A drawn-out tale that starts out promising but is laid low by a shallow, unlikable protagonist.

This madcap comedy-satire follows an ambitious 60-something screenwriter and her quest to make it at any cost.

Kay Baldwin—pen name: “Kathryn Murphy”—is a divorced nutritionist on the verge of two life changes: losing her home and selling her first, autobiographical screenplay. Accomplishing the latter could prevent the former, but movie studios seem to value youth more than anything. Kay’s agent suggests hiring a younger actress to impersonate her in a meeting with producers, but Kay has another idea: to send her daughter Lori, an attorney on the cusp of getting married, to pretend to be Kathryn Murphy. One meeting turns into several, and soon, hotshot studio head Joel Telzmon becomes one of Kay’s nutritionist clients—and a potential romantic interest. But when Joel’s partner, the formidable Simon Stouffer, voices his opinion on the screenplay, Kay’s initial lie grows more elaborate. Simon hates the script and wants to produce another—a drama about an African-American family, written by his own niece.
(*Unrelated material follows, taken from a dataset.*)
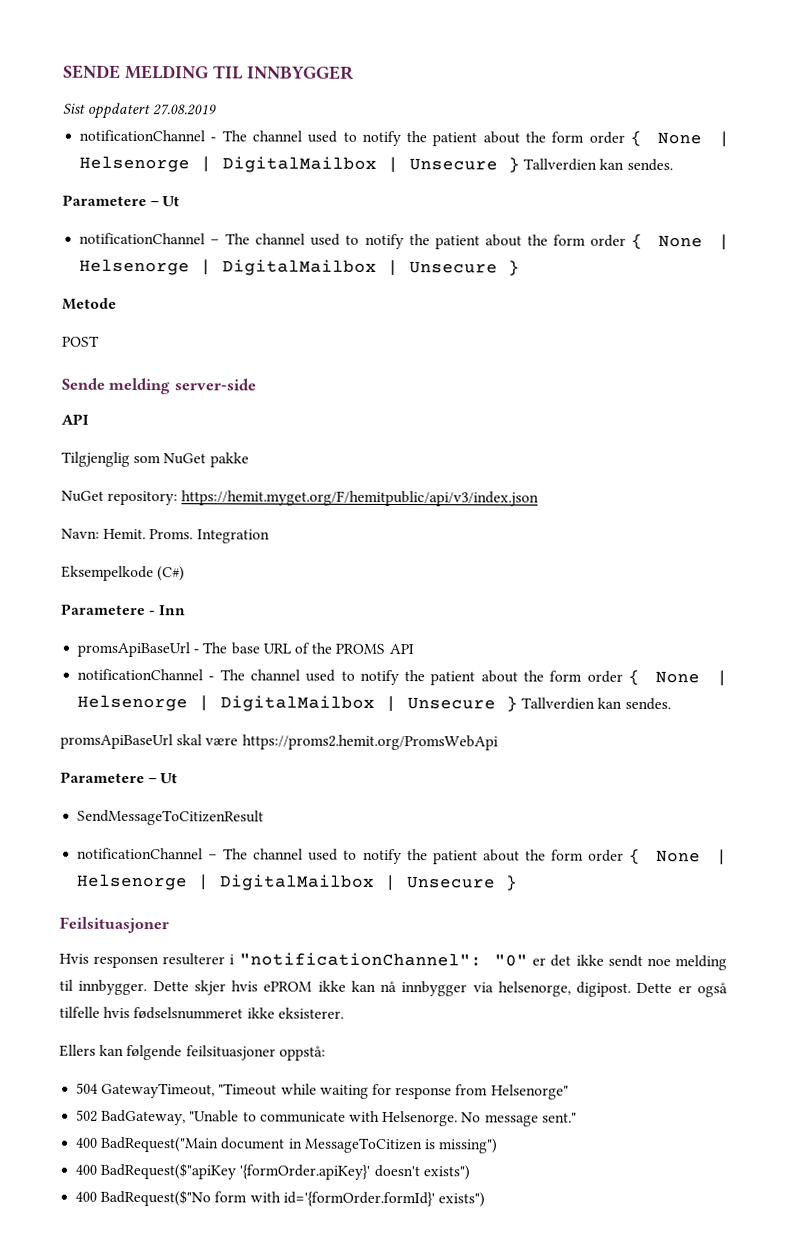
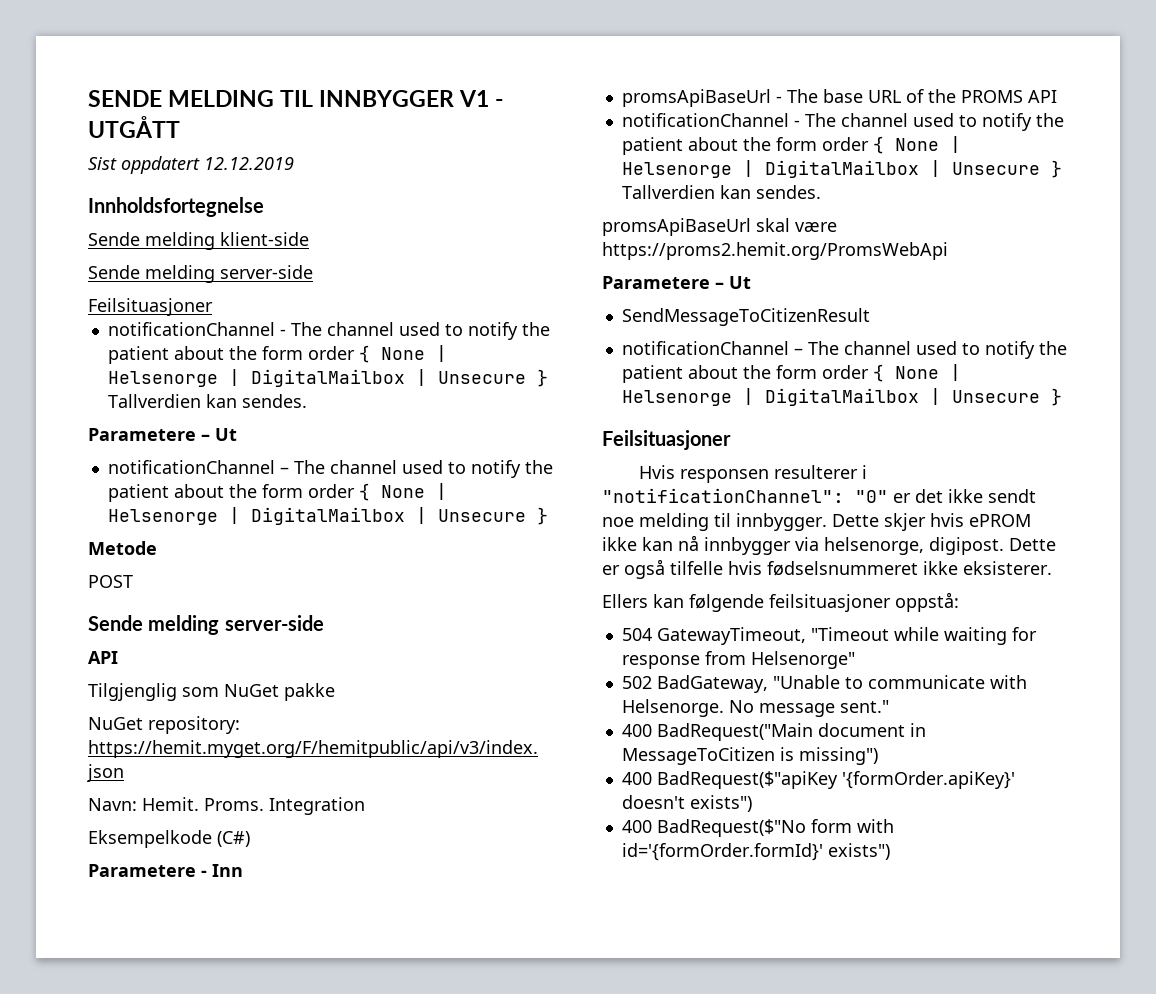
(354, 72) none -> [459,90,505,107] [88,116,180,138] V1 - UTGÅTT
[152,104,219,116] 27.08.2019 -> [204,157,294,170] [88,197,264,217] [88,232,309,250] [88,265,313,283] [88,298,213,316] 12.12.2019 // Innholdsfortegnelse // Sende melding klient-side // Sende melding server-side // Feilsituasjoner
Then Simon’s wife threatens divorce if that script isn’t done to her specifications. The novel begins as a funny, sharp look at the film industry’s impossible standards of youth. However, it soon descends into a rather sad tale. Kay is so single-minded in pursuit of her goal—“The primary issue, the only issue, was the fate of her script”—that she forces her daughter into increasingly uncomfortable situations that jeopardize her own love life and future. Rather than face her own fears of insolvency, Kay chooses to inconvenience and alienate everyone around her, and her redemption comes too late for readers to care. The smart, thoughtful Lori would have made a delightful main character; instead, she ends up doing way too much for her incapable parent. Also, the story becomes overwhelmed by extraneous subplots involving tax fraud, casual racism, and a very silly argument over dance lessons.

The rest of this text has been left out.